§ Problem to work on
Using the records that follow, copy every line containing the word "radio".

▬▬▬▬▬▬

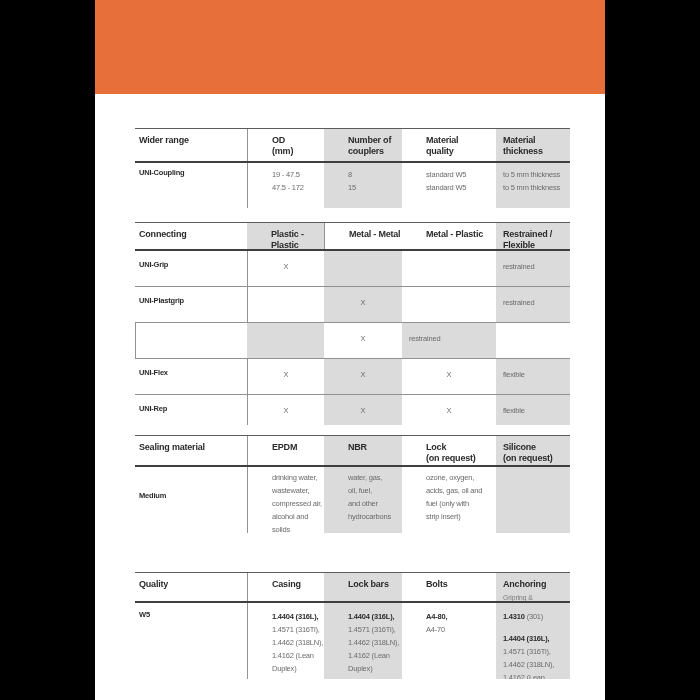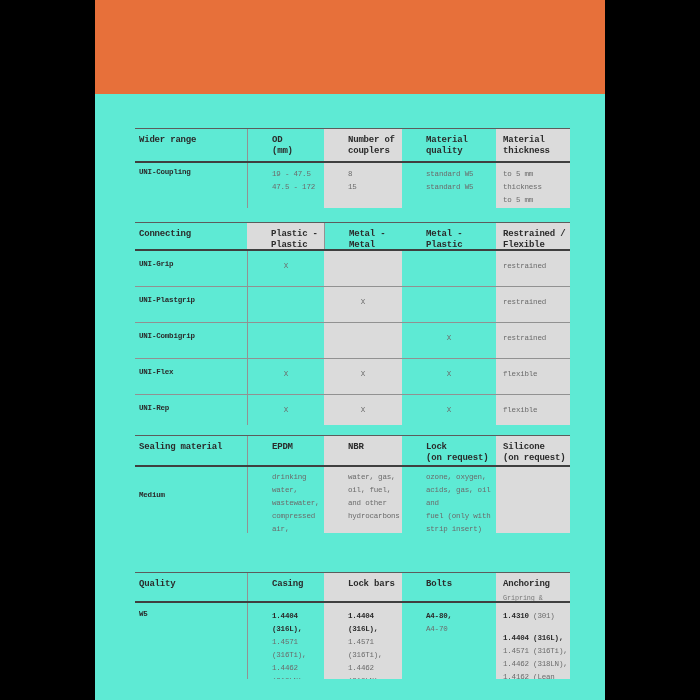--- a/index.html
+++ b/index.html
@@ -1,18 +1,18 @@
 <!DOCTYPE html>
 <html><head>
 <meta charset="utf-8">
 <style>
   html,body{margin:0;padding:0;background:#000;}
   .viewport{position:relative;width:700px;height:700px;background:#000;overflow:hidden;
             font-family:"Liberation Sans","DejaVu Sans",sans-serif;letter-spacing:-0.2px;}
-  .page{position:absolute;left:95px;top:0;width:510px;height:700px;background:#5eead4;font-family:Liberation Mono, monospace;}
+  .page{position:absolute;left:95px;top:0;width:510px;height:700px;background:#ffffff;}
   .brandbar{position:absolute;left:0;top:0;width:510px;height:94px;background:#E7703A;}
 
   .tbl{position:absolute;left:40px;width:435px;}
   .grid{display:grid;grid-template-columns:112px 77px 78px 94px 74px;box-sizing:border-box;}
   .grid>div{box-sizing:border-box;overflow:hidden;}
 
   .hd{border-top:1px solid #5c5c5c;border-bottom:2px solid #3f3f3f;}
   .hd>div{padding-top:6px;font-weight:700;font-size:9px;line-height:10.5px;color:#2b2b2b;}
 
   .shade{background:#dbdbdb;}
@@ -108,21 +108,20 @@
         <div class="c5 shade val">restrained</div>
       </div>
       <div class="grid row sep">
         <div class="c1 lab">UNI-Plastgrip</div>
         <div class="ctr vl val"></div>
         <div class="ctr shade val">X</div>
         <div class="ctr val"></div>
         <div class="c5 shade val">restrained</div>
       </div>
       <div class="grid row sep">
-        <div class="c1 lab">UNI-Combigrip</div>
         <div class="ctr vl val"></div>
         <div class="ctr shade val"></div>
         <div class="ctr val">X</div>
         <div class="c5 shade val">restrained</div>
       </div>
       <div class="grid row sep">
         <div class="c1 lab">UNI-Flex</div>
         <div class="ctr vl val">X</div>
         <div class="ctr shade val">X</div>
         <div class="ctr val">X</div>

▬▬▬▬▬▬

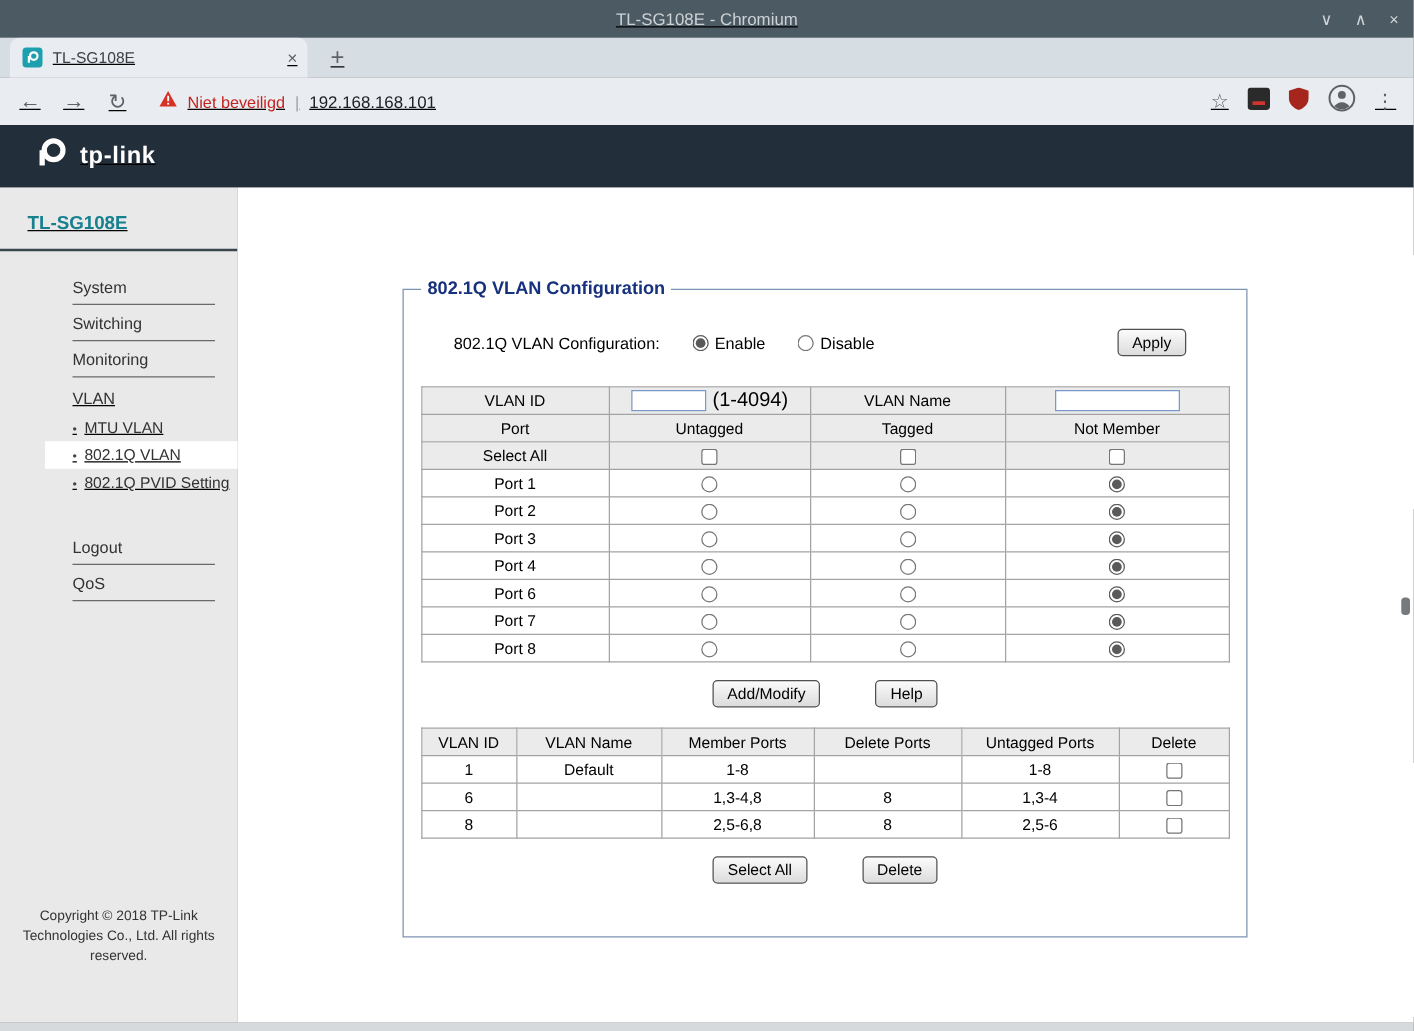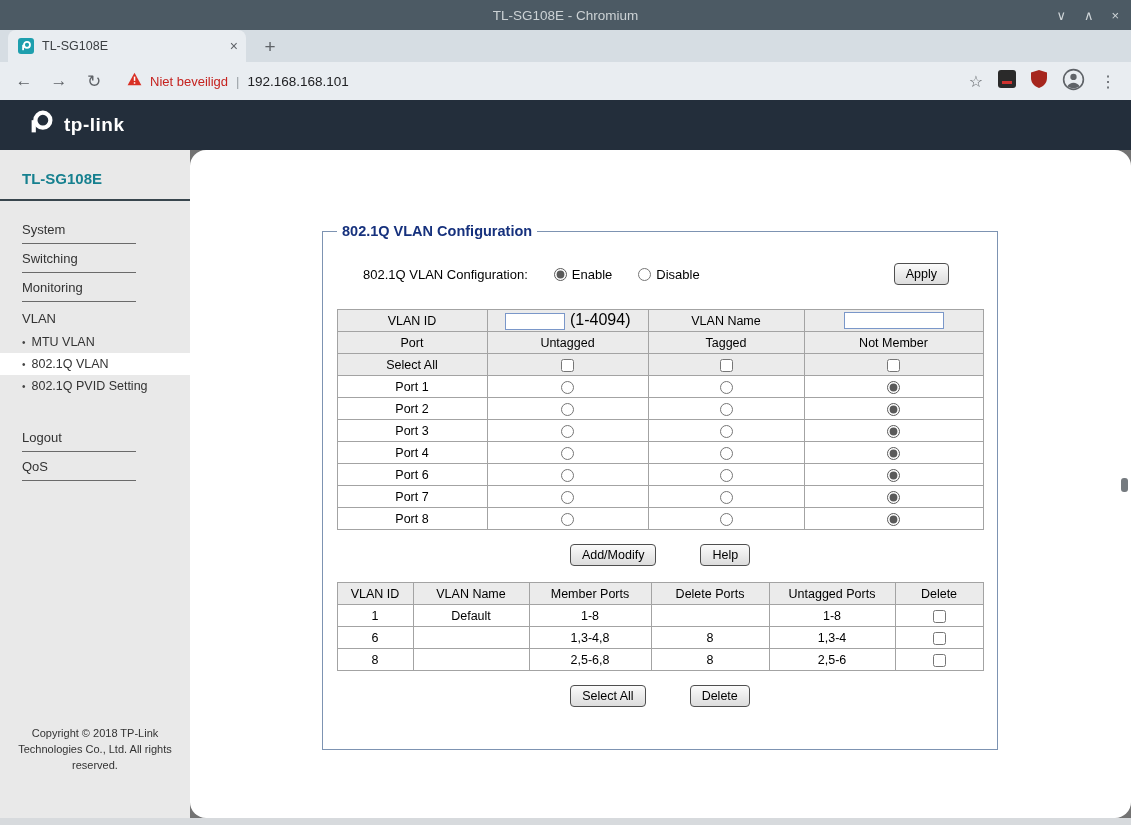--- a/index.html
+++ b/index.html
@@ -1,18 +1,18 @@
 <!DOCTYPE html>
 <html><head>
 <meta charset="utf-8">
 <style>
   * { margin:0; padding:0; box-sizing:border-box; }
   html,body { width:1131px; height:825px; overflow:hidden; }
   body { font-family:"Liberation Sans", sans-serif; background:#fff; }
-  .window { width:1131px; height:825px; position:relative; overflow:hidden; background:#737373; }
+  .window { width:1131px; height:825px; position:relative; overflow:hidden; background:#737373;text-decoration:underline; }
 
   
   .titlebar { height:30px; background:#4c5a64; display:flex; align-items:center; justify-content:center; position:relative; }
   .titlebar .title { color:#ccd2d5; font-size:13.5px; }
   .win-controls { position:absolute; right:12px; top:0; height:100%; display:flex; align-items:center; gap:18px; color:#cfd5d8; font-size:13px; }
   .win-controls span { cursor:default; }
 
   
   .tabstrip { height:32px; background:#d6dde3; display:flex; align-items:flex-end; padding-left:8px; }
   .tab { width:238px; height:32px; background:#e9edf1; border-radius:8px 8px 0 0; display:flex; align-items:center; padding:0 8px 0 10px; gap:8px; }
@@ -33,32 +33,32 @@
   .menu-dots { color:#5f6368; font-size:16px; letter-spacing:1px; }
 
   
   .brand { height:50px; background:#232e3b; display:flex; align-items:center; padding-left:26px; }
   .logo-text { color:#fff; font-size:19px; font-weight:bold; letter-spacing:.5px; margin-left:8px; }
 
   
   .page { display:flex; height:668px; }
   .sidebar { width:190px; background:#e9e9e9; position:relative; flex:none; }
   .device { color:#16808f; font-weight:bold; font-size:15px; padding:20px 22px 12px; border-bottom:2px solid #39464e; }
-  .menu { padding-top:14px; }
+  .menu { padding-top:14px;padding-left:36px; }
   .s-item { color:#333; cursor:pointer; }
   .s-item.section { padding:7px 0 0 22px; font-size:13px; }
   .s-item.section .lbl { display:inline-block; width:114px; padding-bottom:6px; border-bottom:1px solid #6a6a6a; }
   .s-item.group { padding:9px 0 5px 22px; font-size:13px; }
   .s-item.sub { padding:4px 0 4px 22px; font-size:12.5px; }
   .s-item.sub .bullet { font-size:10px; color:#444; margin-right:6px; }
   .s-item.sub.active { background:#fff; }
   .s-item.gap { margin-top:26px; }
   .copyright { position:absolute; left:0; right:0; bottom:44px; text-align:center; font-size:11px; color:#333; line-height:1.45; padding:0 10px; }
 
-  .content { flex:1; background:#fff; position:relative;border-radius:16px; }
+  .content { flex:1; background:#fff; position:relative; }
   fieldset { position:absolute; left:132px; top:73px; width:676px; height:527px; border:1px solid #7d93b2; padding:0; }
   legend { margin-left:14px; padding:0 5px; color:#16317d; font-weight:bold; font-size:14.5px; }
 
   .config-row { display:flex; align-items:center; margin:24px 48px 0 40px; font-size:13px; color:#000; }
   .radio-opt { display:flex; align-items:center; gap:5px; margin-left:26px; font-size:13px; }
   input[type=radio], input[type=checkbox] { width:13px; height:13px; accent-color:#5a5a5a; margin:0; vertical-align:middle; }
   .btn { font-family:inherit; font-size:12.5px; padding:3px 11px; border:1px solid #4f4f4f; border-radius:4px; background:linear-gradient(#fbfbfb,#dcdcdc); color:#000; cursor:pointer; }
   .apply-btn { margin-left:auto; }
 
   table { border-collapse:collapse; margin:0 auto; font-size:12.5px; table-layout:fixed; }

▬▬▬▬▬▬

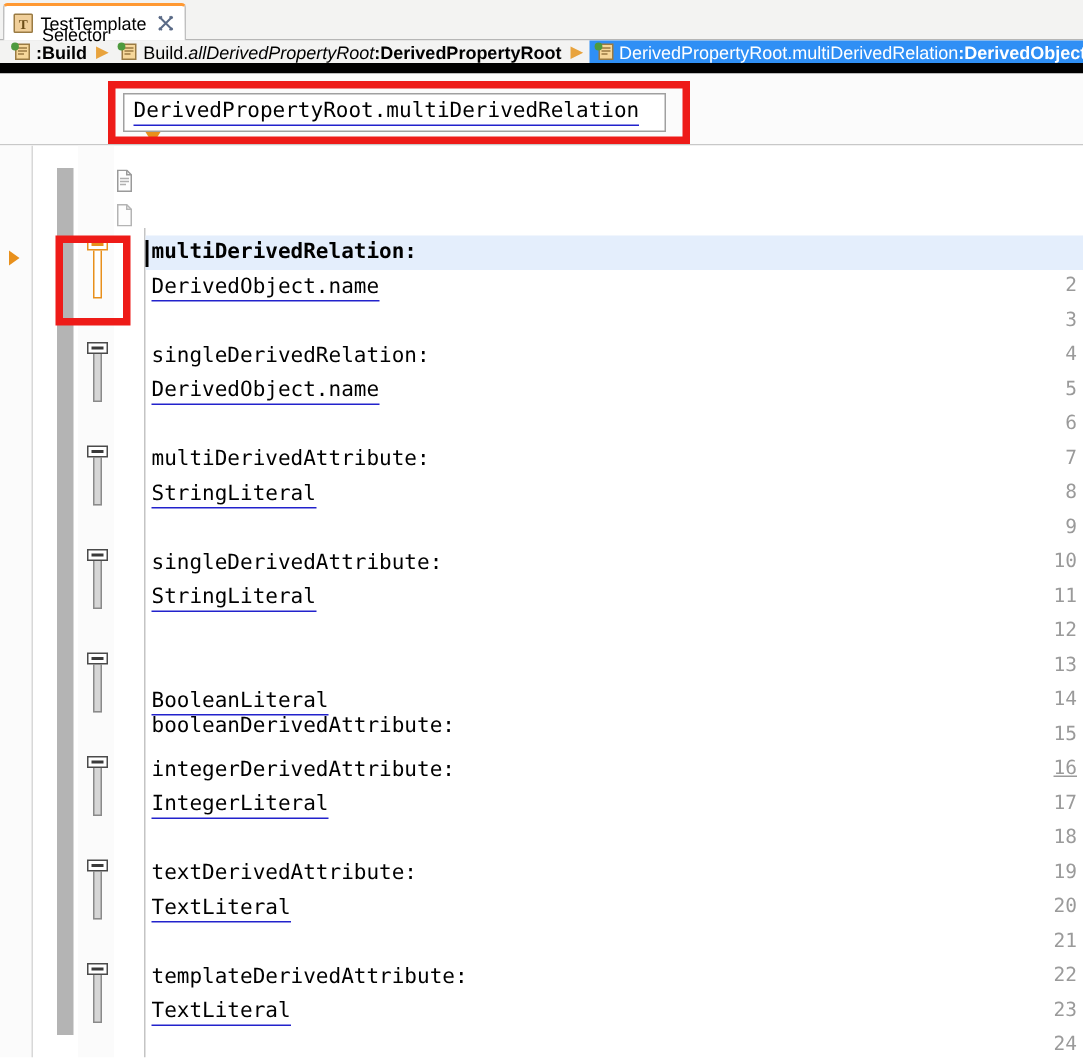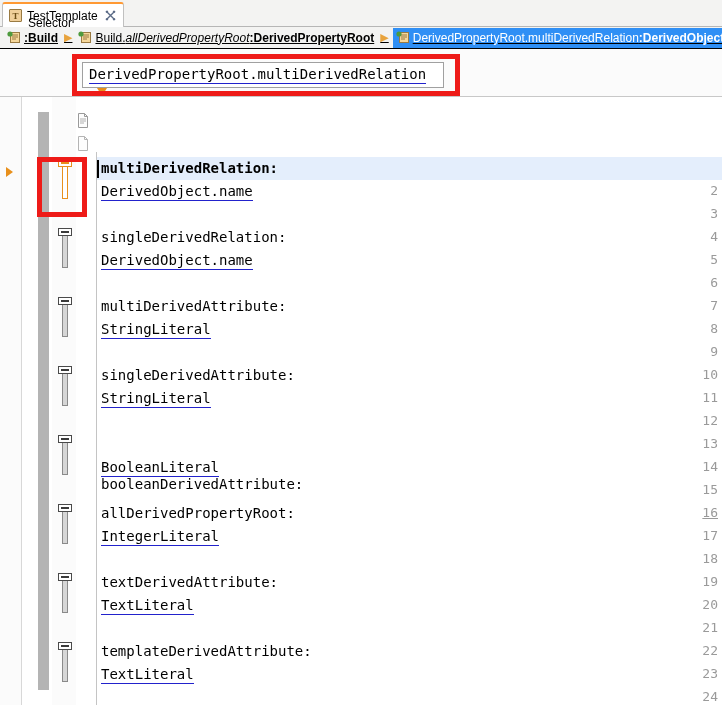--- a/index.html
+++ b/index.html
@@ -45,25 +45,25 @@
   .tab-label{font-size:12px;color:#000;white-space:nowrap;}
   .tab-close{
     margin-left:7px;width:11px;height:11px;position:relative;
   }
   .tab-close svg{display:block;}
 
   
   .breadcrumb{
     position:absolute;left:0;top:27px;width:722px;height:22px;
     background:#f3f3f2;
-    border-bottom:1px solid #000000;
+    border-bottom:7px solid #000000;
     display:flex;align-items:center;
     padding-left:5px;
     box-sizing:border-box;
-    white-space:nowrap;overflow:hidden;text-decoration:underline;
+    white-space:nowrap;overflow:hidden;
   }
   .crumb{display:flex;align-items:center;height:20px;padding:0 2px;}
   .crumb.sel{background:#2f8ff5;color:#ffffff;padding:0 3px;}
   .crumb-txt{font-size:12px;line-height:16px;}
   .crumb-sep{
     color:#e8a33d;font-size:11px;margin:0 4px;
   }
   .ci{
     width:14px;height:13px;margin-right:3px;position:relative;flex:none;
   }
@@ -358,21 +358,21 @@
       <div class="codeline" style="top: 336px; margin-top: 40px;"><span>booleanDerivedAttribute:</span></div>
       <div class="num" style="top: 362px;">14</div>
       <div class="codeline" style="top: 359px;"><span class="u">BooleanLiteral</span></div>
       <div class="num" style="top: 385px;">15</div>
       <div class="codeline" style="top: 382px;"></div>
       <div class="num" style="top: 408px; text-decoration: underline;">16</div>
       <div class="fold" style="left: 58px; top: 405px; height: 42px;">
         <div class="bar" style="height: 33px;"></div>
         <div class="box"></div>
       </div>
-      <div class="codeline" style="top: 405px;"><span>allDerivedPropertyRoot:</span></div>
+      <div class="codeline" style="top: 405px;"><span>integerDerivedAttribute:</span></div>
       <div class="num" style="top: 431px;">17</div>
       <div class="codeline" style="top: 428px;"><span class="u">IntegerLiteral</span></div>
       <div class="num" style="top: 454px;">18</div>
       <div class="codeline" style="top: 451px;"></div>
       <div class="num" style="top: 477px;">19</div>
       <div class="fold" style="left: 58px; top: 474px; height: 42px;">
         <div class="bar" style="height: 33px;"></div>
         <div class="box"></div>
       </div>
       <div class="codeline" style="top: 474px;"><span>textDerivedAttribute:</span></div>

▬▬▬▬▬▬

§ Output for this exercise
   .radio-opt { display:flex; align-items:center; gap:5px; margin-left:26px; font-size:13px; }
   input[type=radio], input[type=checkbox] { width:13px; height:13px; accent-color:#5a5a5a; margin:0; vertical-align:middle; }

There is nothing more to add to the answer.